As the war enters its 797th day, these are the main developments.
Here is the situation on Wednesday, May 1, 2024.
Fighting
- At least three people were killed and three injured after a Russian missile struck the Ukrainian port city of Odesa early on Wednesday.
- At least one man was killed and nine injured in the northeastern city of Kharkiv after Russia struck a railway line with a guided bomb damaging nearby residential buildings in the latest attack on Ukraine’s second-biggest city. Ukraine’s railway company said the 24-year-old victim was one of its employees.

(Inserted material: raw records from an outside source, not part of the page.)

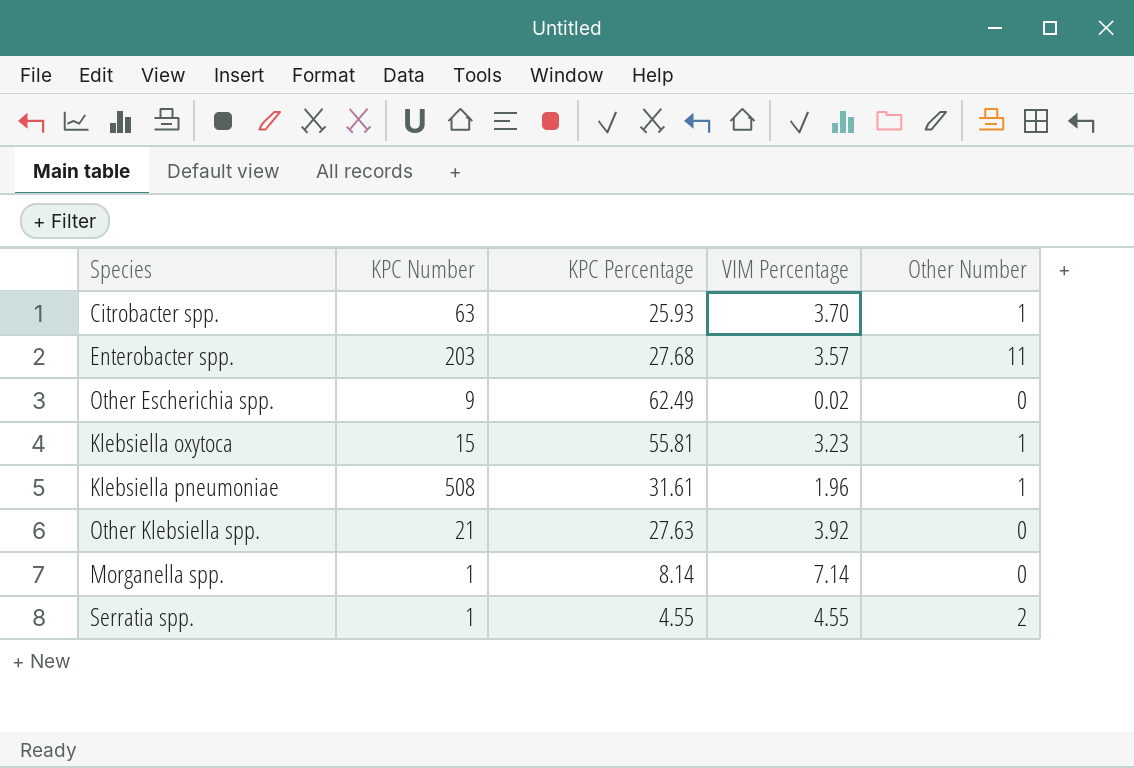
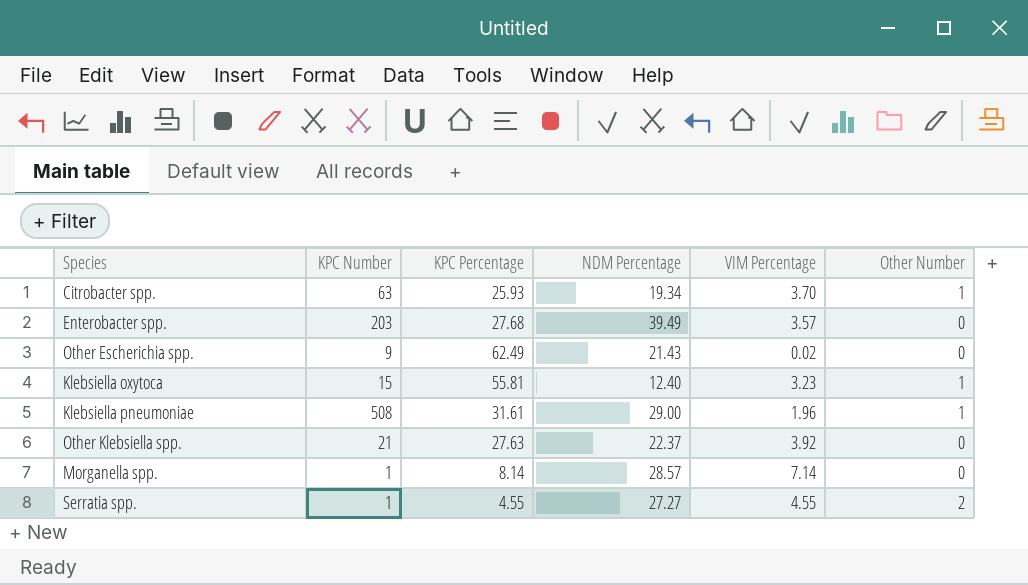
column NDM Percentage | position: none -> 4
Enterobacter spp. | Other Number: 11 -> 0

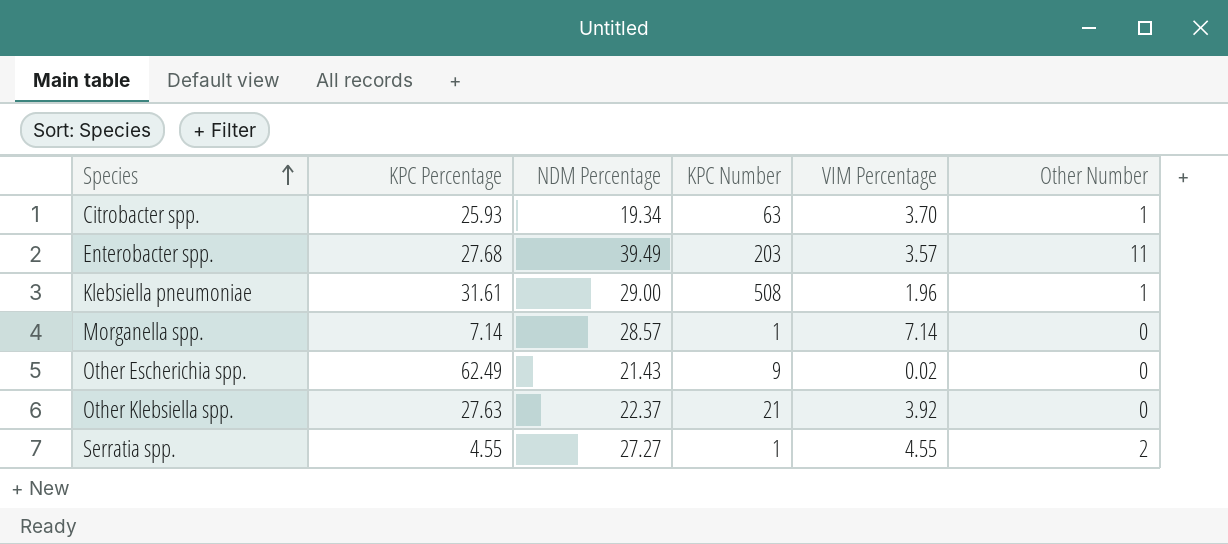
row order: none -> Species ascending
column KPC Number | position: 2 -> 4
row Klebsiella oxytoca: 15 | 55.81 | 12.40 | 3.23 | 1 -> none
Enterobacter spp. | Other Number: 0 -> 11
Morganella spp. | KPC Percentage: 8.14 -> 7.14

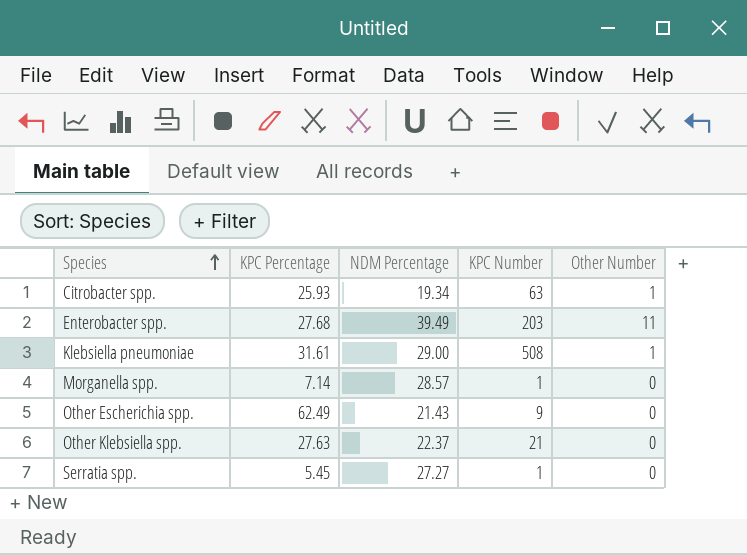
column VIM Percentage | position: 5 -> none
Serratia spp. | KPC Percentage: 4.55 -> 5.45
Serratia spp. | Other Number: 2 -> 0

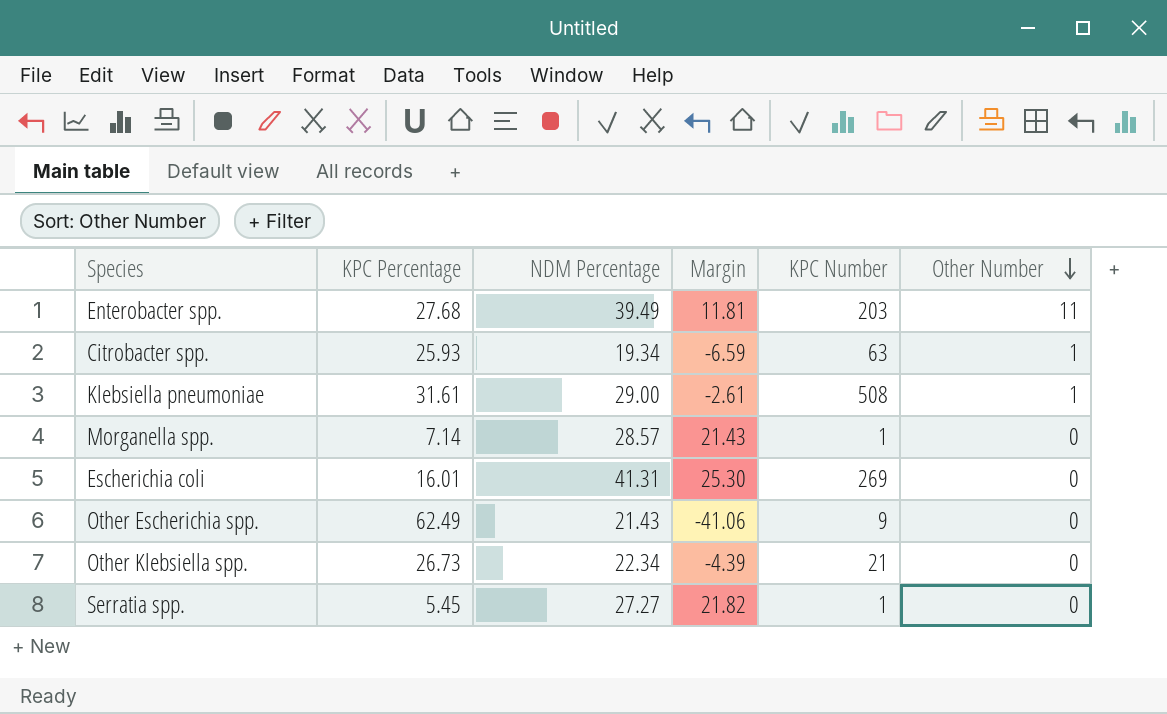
row order: Species ascending -> Other Number descending
column Margin | formula: none -> [NDM Percentage] - [KPC Percentage]
row Escherichia coli: none -> 16.01 | 41.31 | 25.30 | 269 | 0
Other Klebsiella spp. | KPC Percentage: 27.63 -> 26.73
Other Klebsiella spp. | NDM Percentage: 22.37 -> 22.34

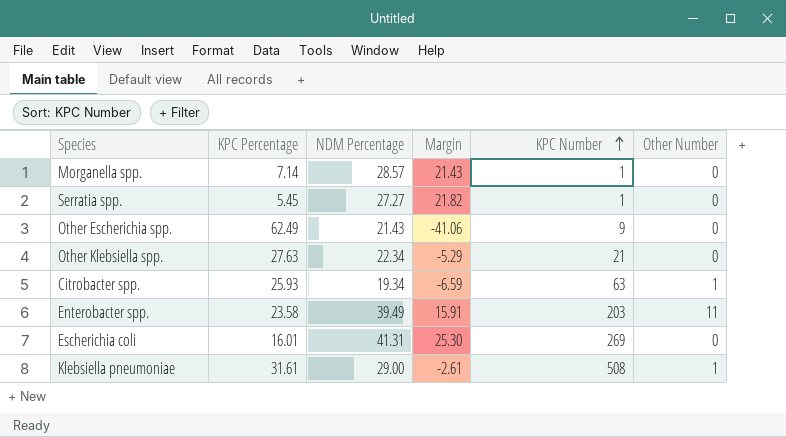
row order: Other Number descending -> KPC Number ascending
Other Klebsiella spp. | KPC Percentage: 26.73 -> 27.63
Other Klebsiella spp. | Margin: -4.39 -> -5.29
Enterobacter spp. | KPC Percentage: 27.68 -> 23.58
Enterobacter spp. | Margin: 11.81 -> 15.91

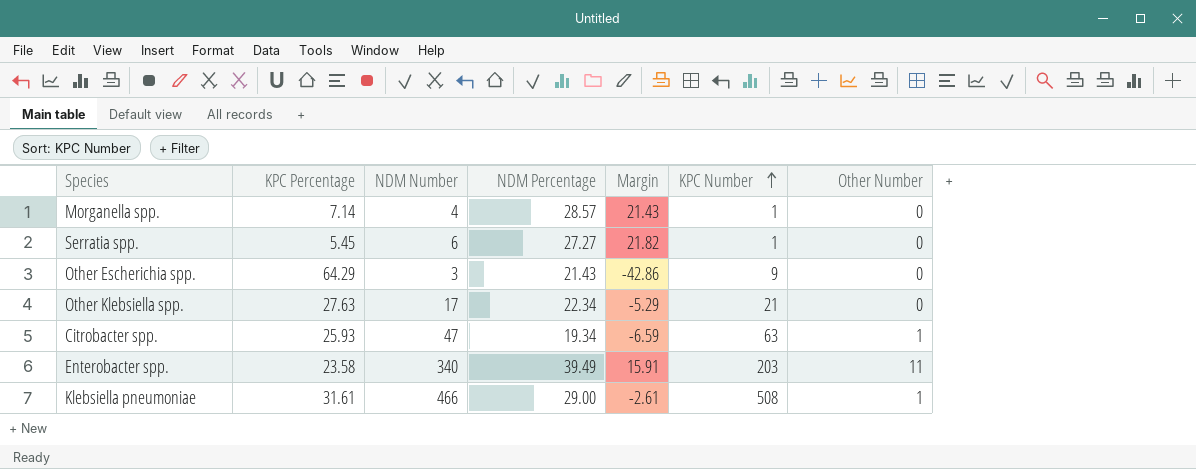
column NDM Number | position: none -> 3
row Escherichia coli: 16.01 | 41.31 | 25.30 | 269 | 0 -> none
Other Escherichia spp. | KPC Percentage: 62.49 -> 64.29
Other Escherichia spp. | Margin: -41.06 -> -42.86

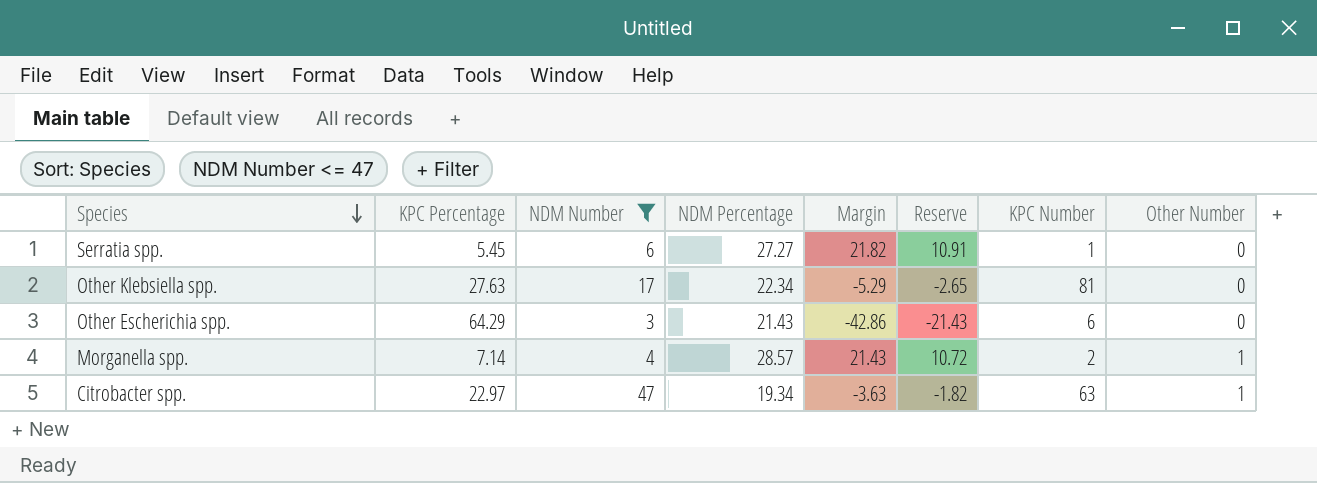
filter: none -> NDM Number <= 47
row order: KPC Number ascending -> Species descending
column Reserve | formula: none -> [Margin] * 0.5
Other Klebsiella spp. | KPC Number: 21 -> 81
Other Escherichia spp. | KPC Number: 9 -> 6
Morganella spp. | KPC Number: 1 -> 2
Morganella spp. | Other Number: 0 -> 1
Citrobacter spp. | KPC Percentage: 25.93 -> 22.97
Citrobacter spp. | Margin: -6.59 -> -3.63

- One woman was killed and three people injured in Ukrainian shelling along the border in Russia’s Kursk region, according to the regional governor there.
- Moscow said Ukraine had attacked Crimea, which Russia invaded and annexed from Ukraine in 2014, with Army Tactical Missile Systems (ATACMS). The Russian Ministry of Defence said six of the missiles were shot down, along with 10 drones and two guided bombs. It did not say where the weapons were brought down or whether there was any damage. Ukraine did not comment.
- The spokesman for Ukraine’s border service told the Ukrinform news agency that about 30 Ukrainian men had died trying to cross Ukraine’s borders illegally in an attempt to avoid fighting in the war since Russia launched its full-scale invasion of Ukraine in February 2022. Under Ukrainian law, men between the ages of 18 and 60 are not allowed to leave the country as they may be mobilised to fight.
- Ukrainian soldiers discovered Lidya Stepanovna, a 97-year-old Ukrainian woman, who said she had walked 10km (6 miles) under shelling to escape Ocheretyne in Donetsk, now occupied by Russia, and reach areas controlled by Kyiv. Stepanovna is now in a shelter for evacuees.
Politics and diplomacy
- Andrzej Szejna, the Polish deputy foreign minister, said Poland would not “protect” Ukrainian men on its soil who had escaped the draft. Tens of thousands of Ukrainian men of military age are living in the country, according to UN figures.
- The OVD-Info rights group said Stanislav Netesov, a man who went to a Moscow police station after he was attacked at a bus stop, was instead accused of “discrediting” the Russian army because his hair was dyed in the blue and yellow colours of the Ukrainian flag. Netesov, whose hair is dyed blue, yellow and green, was also given a notice for a draft enlistment centre, OVD-Info said.
Weapons
- Ukrainian President Volodymyr Zelenskyy said Ukraine needed “a significant acceleration” in deliveries of weaponry from its partners, particularly the United States, to enable its troops to face advancing Russian forces along several sectors of the front line. Top Ukrainian commander Oleksandr Syrskii has said the Russians are intent on seizing the town of Chasiv Yar to coincide with the commemoration on May 9 of the Soviet victory in World War II.
- Norway said it would increase its aid to Ukraine this year by 7 billion Norwegian crowns ($633m). Some 6 billion crowns ($540m) will go to air defence and ammunition. “It’s a matter of life and death for the people of Ukraine,” Prime Minister Jonas Gahr Store told a news conference.
- US Secretary of Defense Lloyd Austin said Washington had been encouraging countries with Patriot missile systems to donate them to Ukraine. Austin did not name the countries but Spain, Greece, Germany, the Netherlands, Poland and Sweden are among the European nations that have Patriots.